Parameters collected were then correlated using statistical parametric and nonparametric methods. Continuous data were represented as mean and standard deviation. Categorical data was represented in the form of Frequencies and proportions. Chi-square test was used as a test of significance for qualitative data. A value of P < 0.05 (probability that the result is true) was considered as statistically significant after assuming all the rules of statistical tests.


  Results Top


  1. Study population


  2. In the study 42.9% were males and 57.1% were females.
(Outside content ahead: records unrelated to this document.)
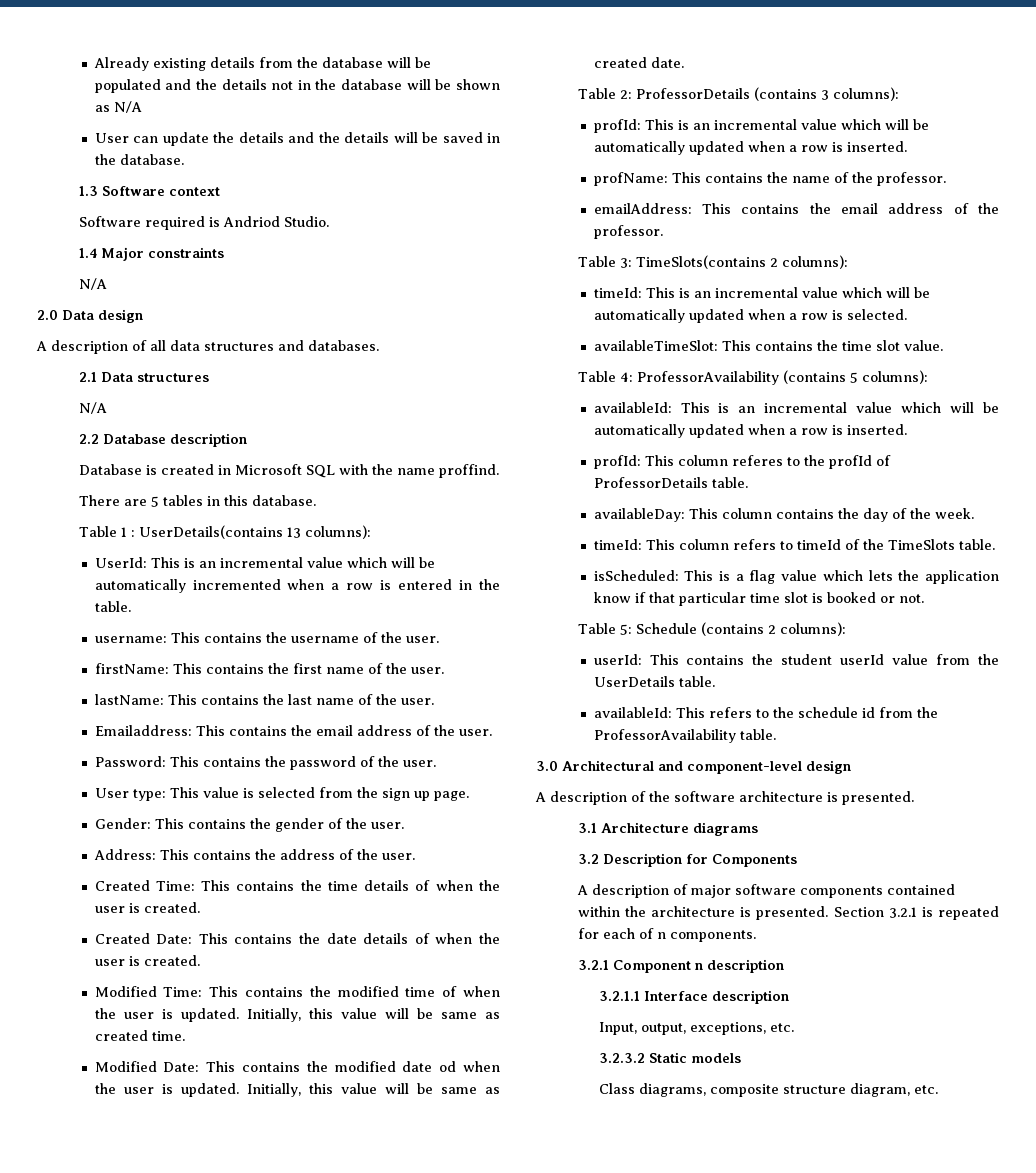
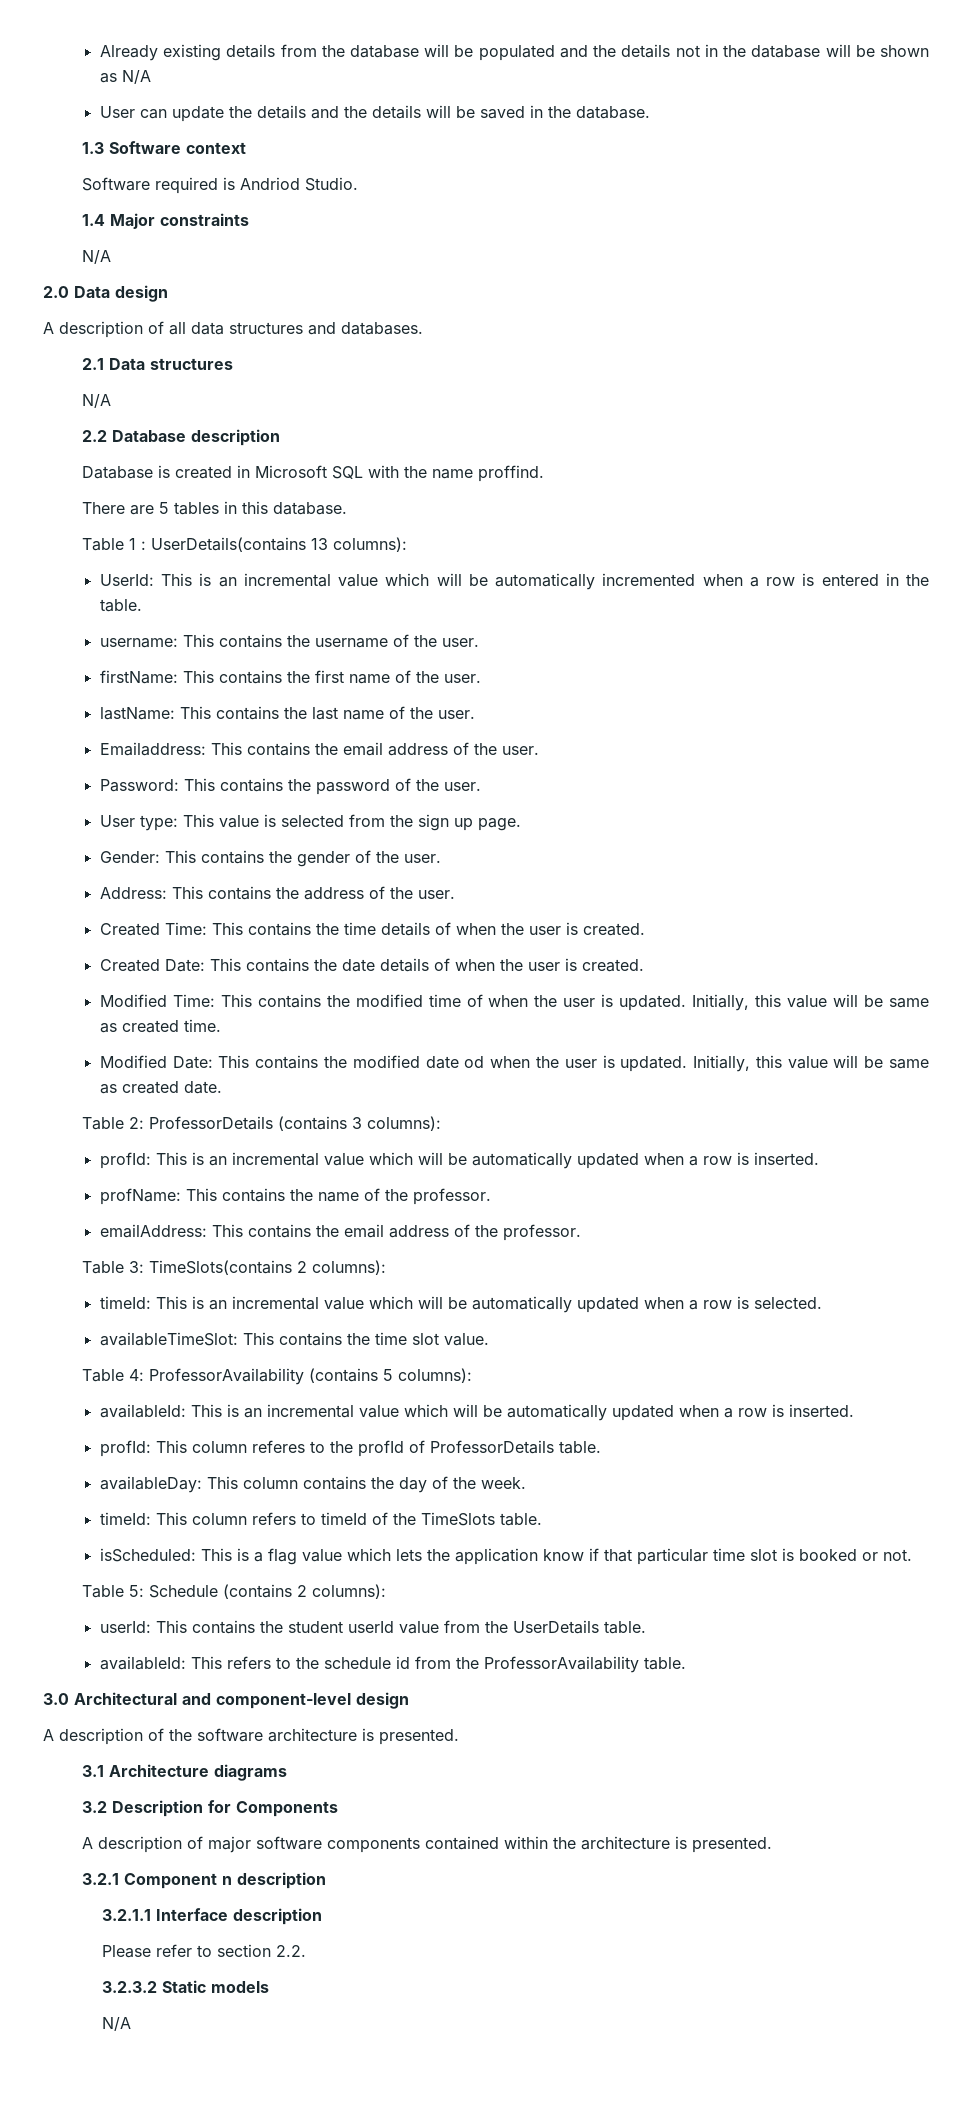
- Section 3.2.1 is repeated for each of n components.
- Input, output, exceptions, etc.
+ Please refer to section 2.2.
  3.2.3.2 Static models
- Class diagrams, composite structure diagram, etc.
+ N/A

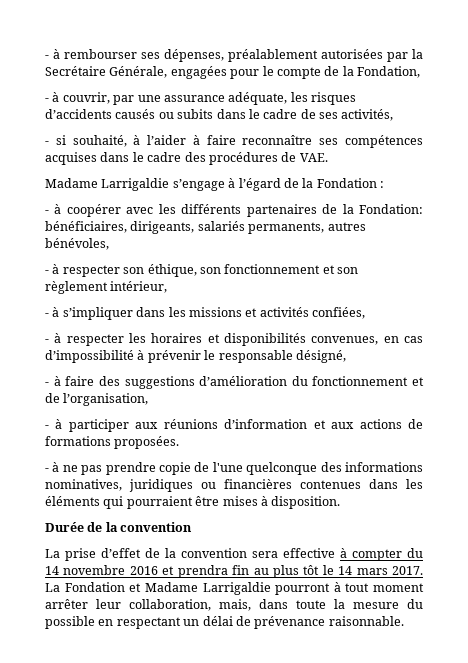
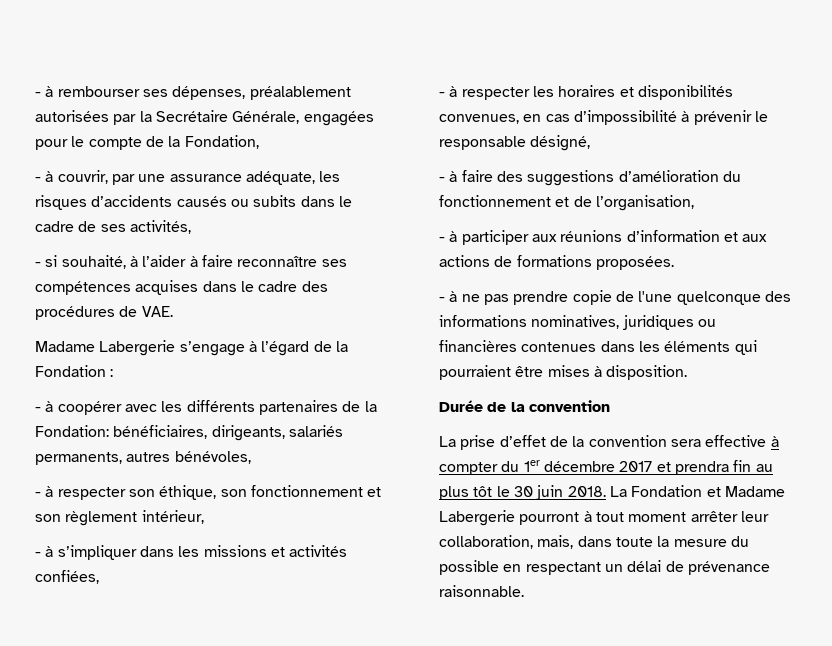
- Madame Larrigaldie s’engage à l’égard de la Fondation :
+ Madame Labergerie s’engage à l’égard de la Fondation :
- La prise d’effet de la convention sera effective à compter du 14 novembre 2016 et prendra fin au plus tôt le 14 mars 2017.
+ La prise d’effet de la convention sera effective à compter du 1er décembre 2017 et prendra fin au plus tôt le 30 juin 2018.
- La Fondation et Madame Larrigaldie pourront à tout moment arrêter leur collaboration, mais, dans toute la mesure du possible en respectant un délai de prévenance raisonnable.
+ La Fondation et Madame Labergerie pourront à tout moment arrêter leur collaboration, mais, dans toute la mesure du possible en respectant un délai de prévenance raisonnable.

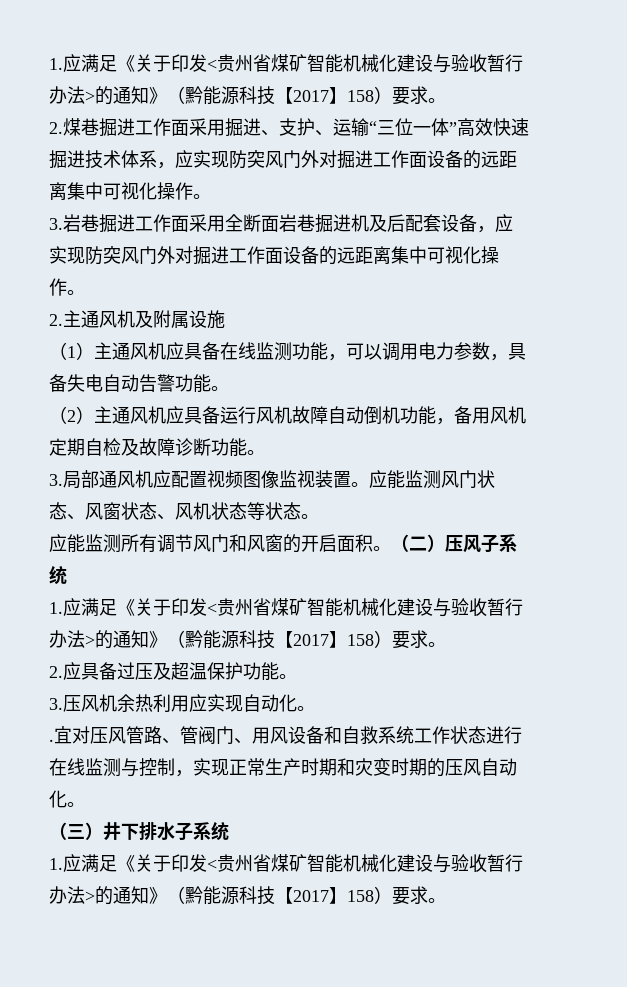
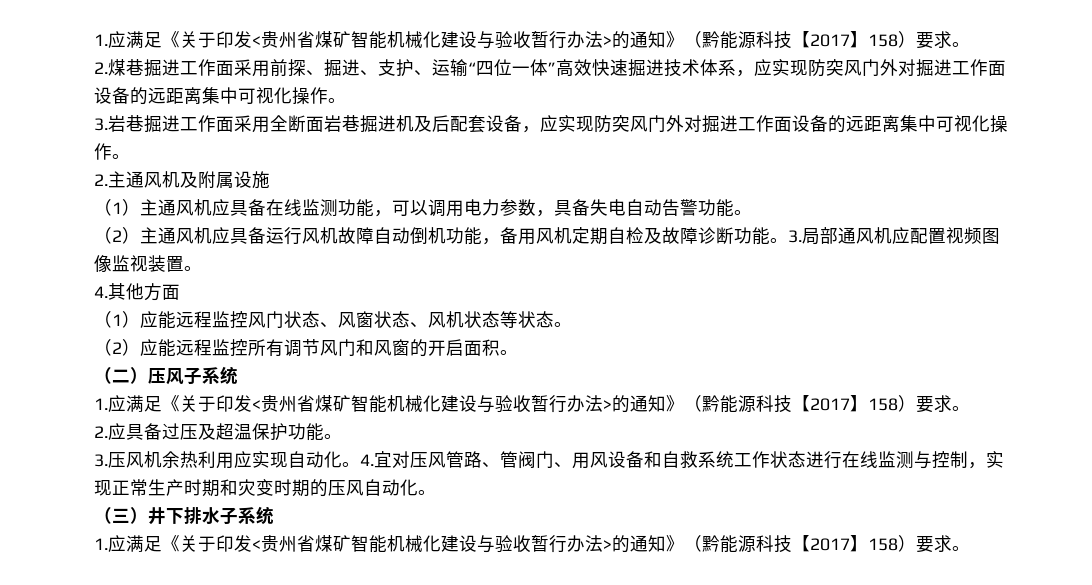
- 2.煤巷掘进工作面采用掘进、支护、运输“三位一体”高效快速掘进技术体系，应实现防突风门外对掘进工作面设备的远距离集中可视化操作。
+ 2.煤巷掘进工作面采用前探、掘进、支护、运输“四位一体”高效快速掘进技术体系，应实现防突风门外对掘进工作面设备的远距离集中可视化操作。
- （2）主通风机应具备运行风机故障自动倒机功能，备用风机定期自检及故障诊断功能。
- 3.局部通风机应配置视频图像监视装置。应能监测风门状态、风窗状态、风机状态等状态。
+ （2）主通风机应具备运行风机故障自动倒机功能，备用风机定期自检及故障诊断功能。3.局部通风机应配置视频图像监视装置。
+ 4.其他方面
+ （1）应能远程监控风门状态、风窗状态、风机状态等状态。
- 应能监测所有调节风门和风窗的开启面积。（二）压风子系统
+ （2）应能远程监控所有调节风门和风窗的开启面积。
+ （二）压风子系统
- 3.压风机余热利用应实现自动化。
- .宜对压风管路、管阀门、用风设备和自救系统工作状态进行在线监测与控制，实现正常生产时期和灾变时期的压风自动化。
+ 3.压风机余热利用应实现自动化。4.宜对压风管路、管阀门、用风设备和自救系统工作状态进行在线监测与控制，实现正常生产时期和灾变时期的压风自动化。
    17.9% were aged<3 months, 42.9% were in the age group 4–6 months, 32.1% were in the age group 7–9 months and 7.1% were in the age group >9 months.

    Based on VA at the end of 5 years, children were divided into three groups:

    • 20/60 or better: Group 1–25 eyes (44.64%)
    • 20/80-20/200: Group 2–19 eyes (33.92%)
    • less than 20/200: Group 3–12 eyes (21.42%)


    The median age of surgery for these infants were 5 months (mean, 6.2; range, 2 to 10).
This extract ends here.